WORK INSTRUCTIONS ->
Gather every line from the entries below that includes "Short".

GIVEN INFORMATION ->
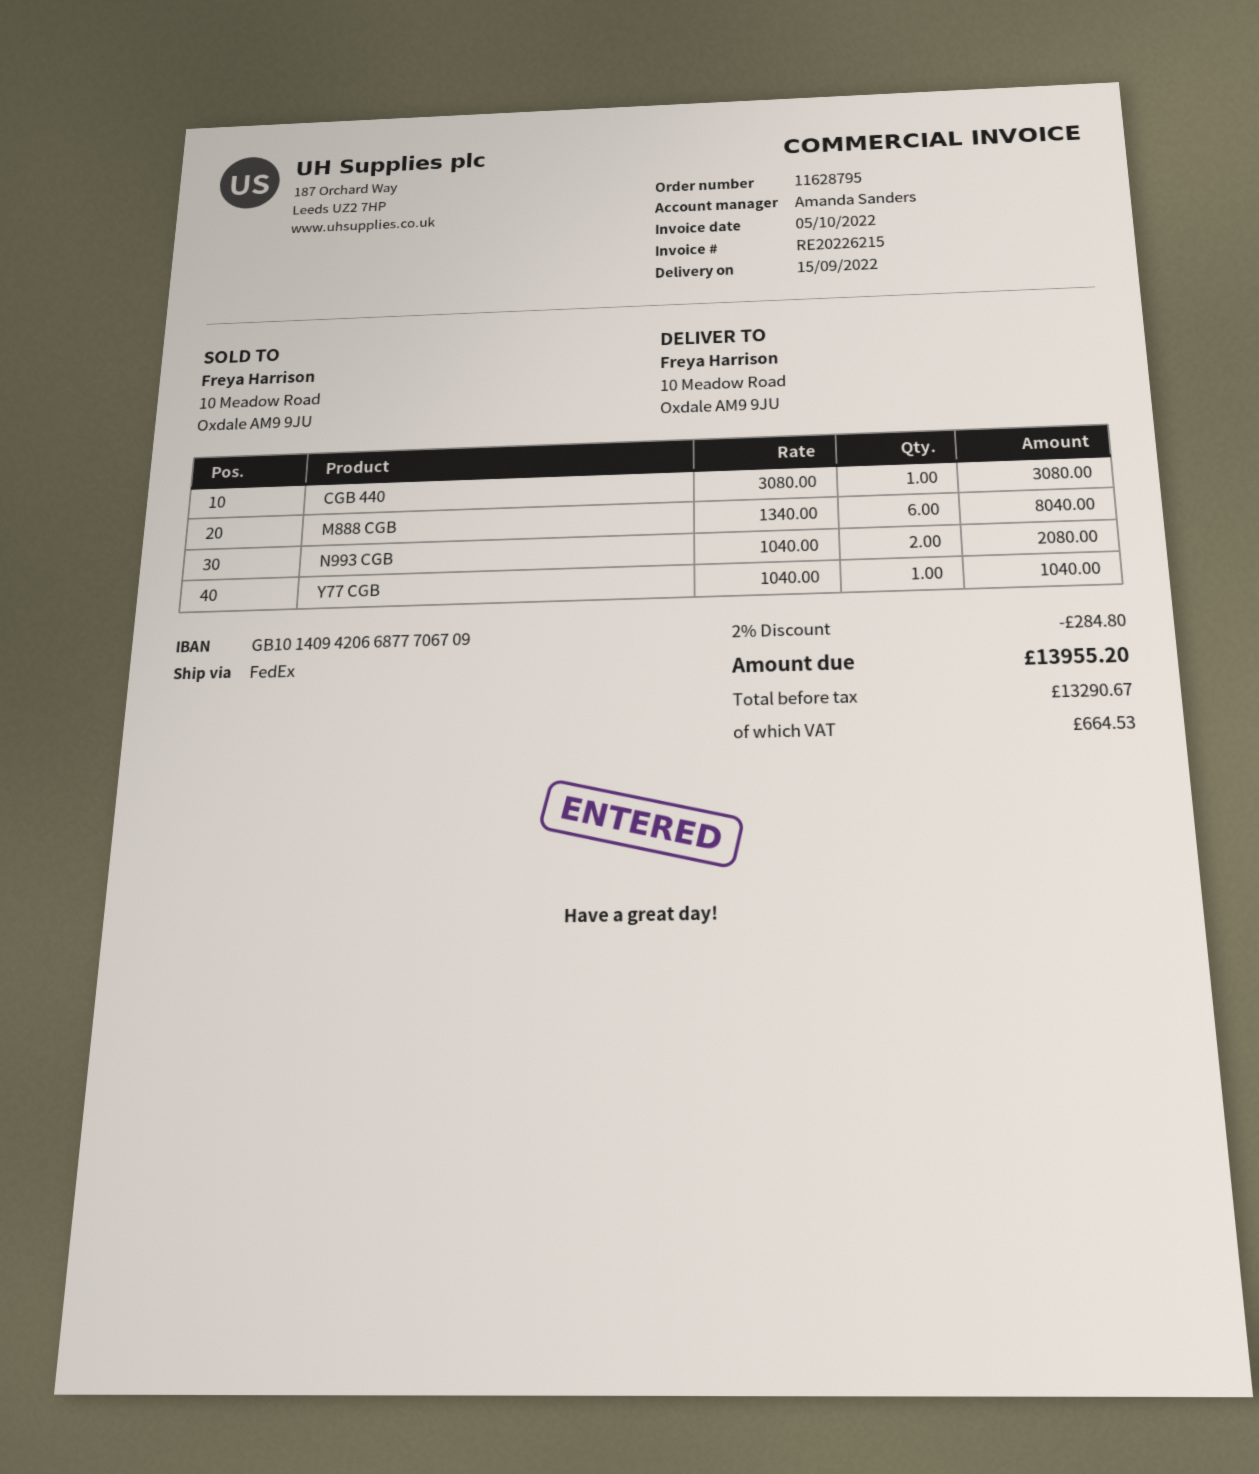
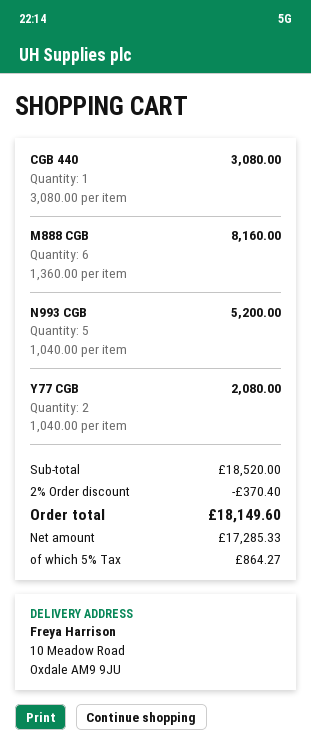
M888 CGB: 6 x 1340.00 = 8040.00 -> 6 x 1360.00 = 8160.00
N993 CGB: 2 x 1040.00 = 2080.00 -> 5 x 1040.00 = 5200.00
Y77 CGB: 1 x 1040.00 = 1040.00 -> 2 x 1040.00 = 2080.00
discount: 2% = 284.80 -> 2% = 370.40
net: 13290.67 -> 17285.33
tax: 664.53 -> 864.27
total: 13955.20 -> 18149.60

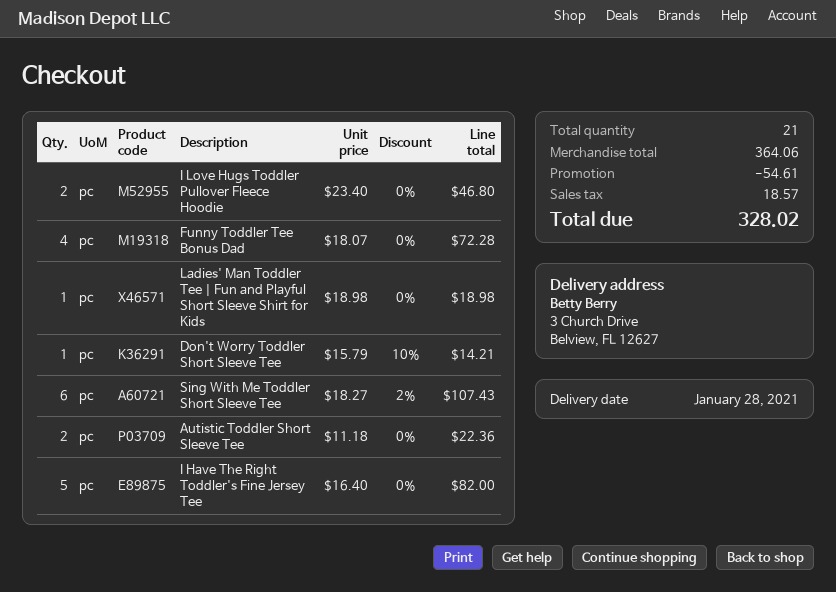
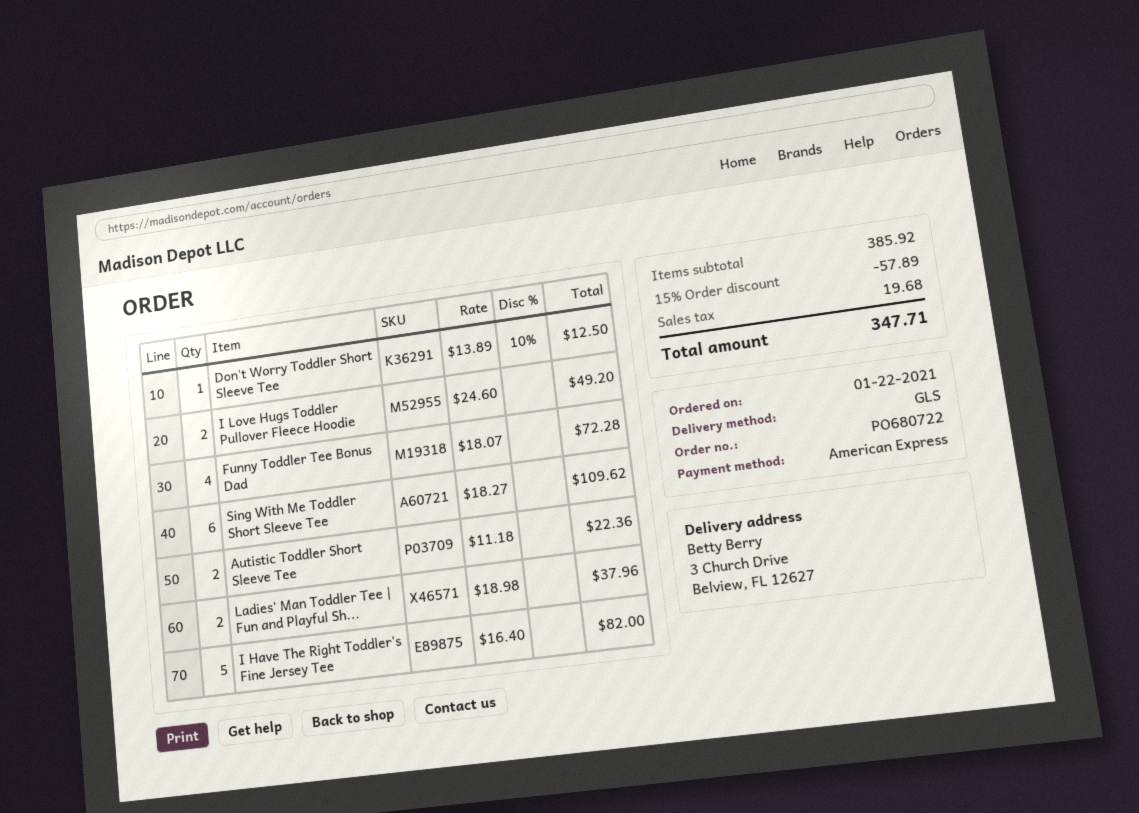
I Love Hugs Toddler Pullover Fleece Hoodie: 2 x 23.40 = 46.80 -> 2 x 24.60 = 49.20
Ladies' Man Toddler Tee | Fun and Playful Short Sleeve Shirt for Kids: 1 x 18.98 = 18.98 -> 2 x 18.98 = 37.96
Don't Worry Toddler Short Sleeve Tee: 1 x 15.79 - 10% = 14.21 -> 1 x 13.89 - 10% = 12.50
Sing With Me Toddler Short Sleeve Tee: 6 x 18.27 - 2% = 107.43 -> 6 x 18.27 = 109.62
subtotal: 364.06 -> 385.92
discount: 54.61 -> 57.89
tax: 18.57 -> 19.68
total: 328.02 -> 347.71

EXERCISE RESPONSE ->
Ladies' Man Toddler Tee | Fun and Playful Short Sleeve Shirt for Kids: 1 x 18.98 = 18.98 -> 2 x 18.98 = 37.96
Don't Worry Toddler Short Sleeve Tee: 1 x 15.79 - 10% = 14.21 -> 1 x 13.89 - 10% = 12.50
Sing With Me Toddler Short Sleeve Tee: 6 x 18.27 - 2% = 107.43 -> 6 x 18.27 = 109.62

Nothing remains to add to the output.